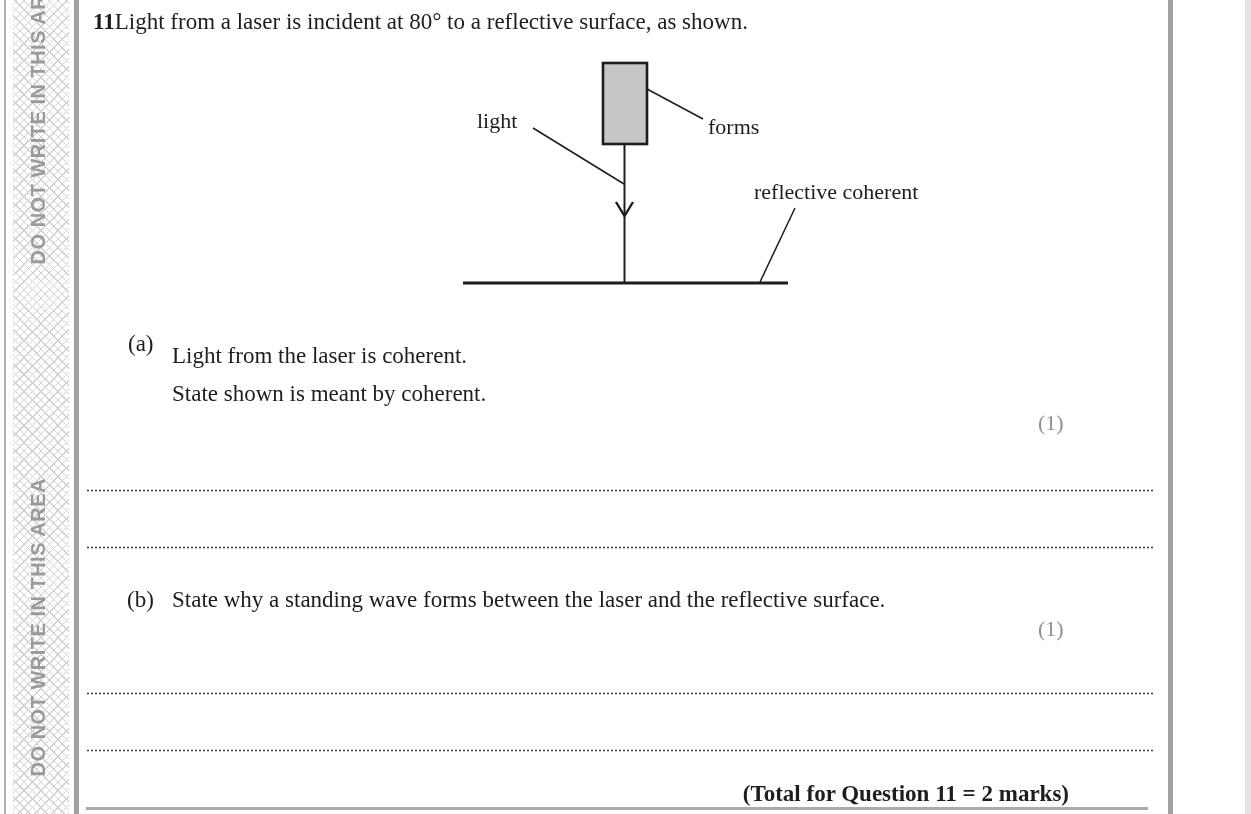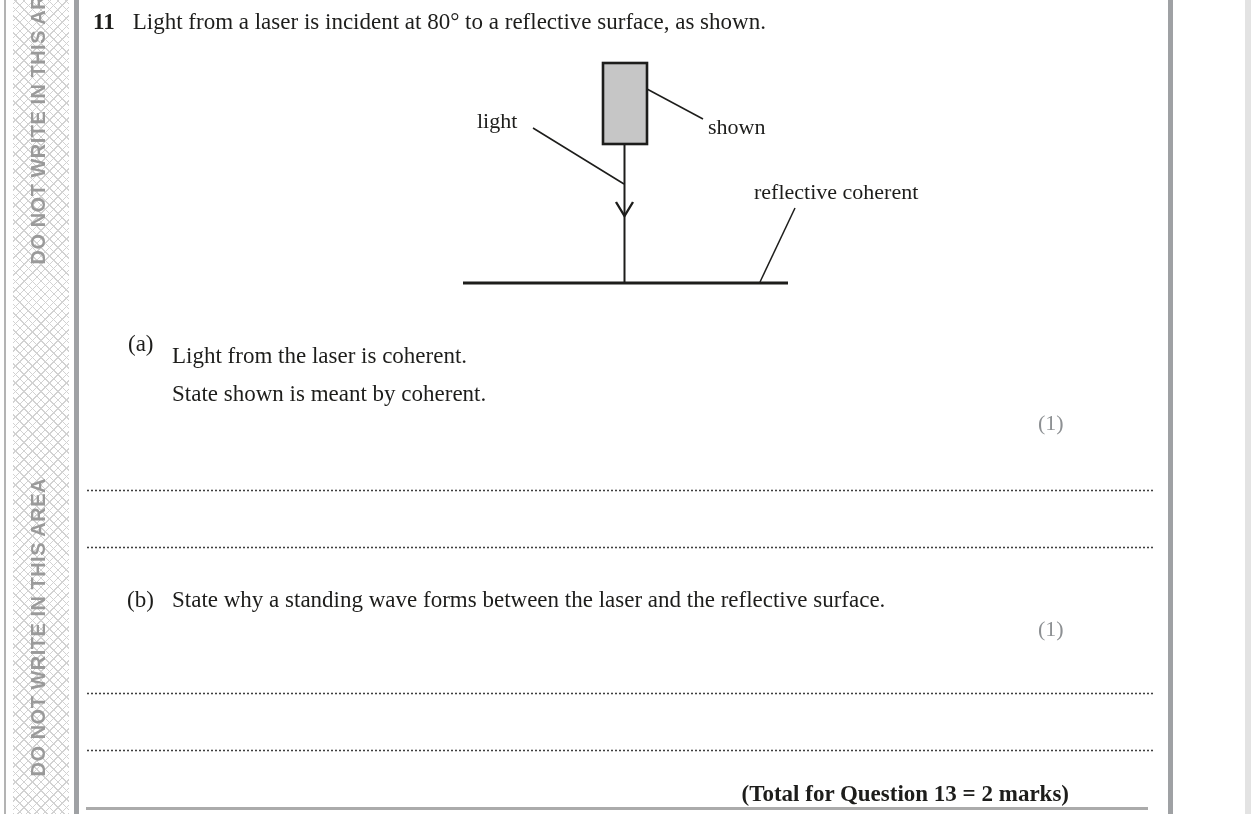--- a/index.html
+++ b/index.html
@@ -42,21 +42,21 @@
     font-family:"Liberation Sans","DejaVu Sans",sans-serif;
     font-weight:bold;
     font-size:20px;
     letter-spacing:0.5px;
     color:#9a9a9a;
     white-space:nowrap;
   }
 
   
   .q-line { font-size:23px; line-height:1.15; white-space:nowrap; }
-  .q-num  { font-weight:bold; margin-right:18px; }
+  .q-num  { font-weight:bold; }
 
   .part-label, .part-text { position:absolute; font-size:23px; white-space:nowrap; }
   .marks { position:absolute; font-size:22px; color:#8d9093; }
 
   
   .diagram { position:absolute; left:440px; top:50px; width:510px; height:245px; }
   .diagram svg { position:absolute; left:0; top:0; }
   .dia-label { position:absolute; font-size:22px; white-space:nowrap; }
 
   
@@ -99,33 +99,33 @@
   <svg width="510" height="245" viewBox="0 0 510 245">
     <rect x="163" y="13" width="44" height="81" stroke="#1d1d1b" stroke-width="2.6" fill="#c6c6c6"></rect>
     <line x1="184.5" y1="94" x2="184.5" y2="233" stroke="#1d1d1b" stroke-width="2"></line>
     <polyline points="176,152 184.5,166 193,152" fill="none" stroke="#1d1d1b" stroke-width="2.4"></polyline>
     <line x1="23" y1="233" x2="348" y2="233" stroke="#1d1d1b" stroke-width="2.8"></line>
     <line x1="93" y1="78" x2="184" y2="134" stroke="#1d1d1b" stroke-width="1.5"></line>
     <line x1="207" y1="39" x2="263" y2="69" stroke="#1d1d1b" stroke-width="1.5"></line>
     <line x1="355" y1="158" x2="320" y2="232" stroke="#1d1d1b" stroke-width="1.5"></line>
   </svg>
   <span class="dia-label" style="left:37px; top:58px;">light</span>
-  <span class="dia-label" style="left:268px; top:64px;">shown</span>
+  <span class="dia-label" style="left:268px; top:64px;">forms</span>
   <span class="dia-label" style="left:314px; top:129px;">reflective coherent</span>
 </div>
 
 <span class="part-label" style="left:128px; top:331px;">(a)</span>
 <span class="part-text" style="left:172px; top:343px;">Light from the laser is coherent.</span>
 <span class="part-text" style="left:172px; top:381px;">State shown is meant by coherent.</span>
 <span class="marks" style="left:1038px; top:410px;">(1)</span>
 
 <div class="answer-line" style="top:489px;"></div>
 <div class="answer-line" style="top:546px;"></div>
 
 <span class="part-label" style="left:127px; top:587px;">(b)</span>
 <span class="part-text" style="left:172px; top:587px;">State why a standing wave forms between the laser and the reflective surface.</span>
 <span class="marks" style="left:1038px; top:616px;">(1)</span>
 
 <div class="answer-line" style="top:692px;"></div>
 <div class="answer-line" style="top:749px;"></div>
 
-<div class="total-line">(Total for Question 13 = 2 marks)</div>
+<div class="total-line">(Total for Question 11 = 2 marks)</div>
 <div class="footer-rule"></div>
 
 </body></html>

What you are asked to do
Show me each line of the listing above with "diagram" in it.

Solution to this problem
   .diagram { position:absolute; left:440px; top:50px; width:510px; height:245px; }
   .diagram svg { position:absolute; left:0; top:0; }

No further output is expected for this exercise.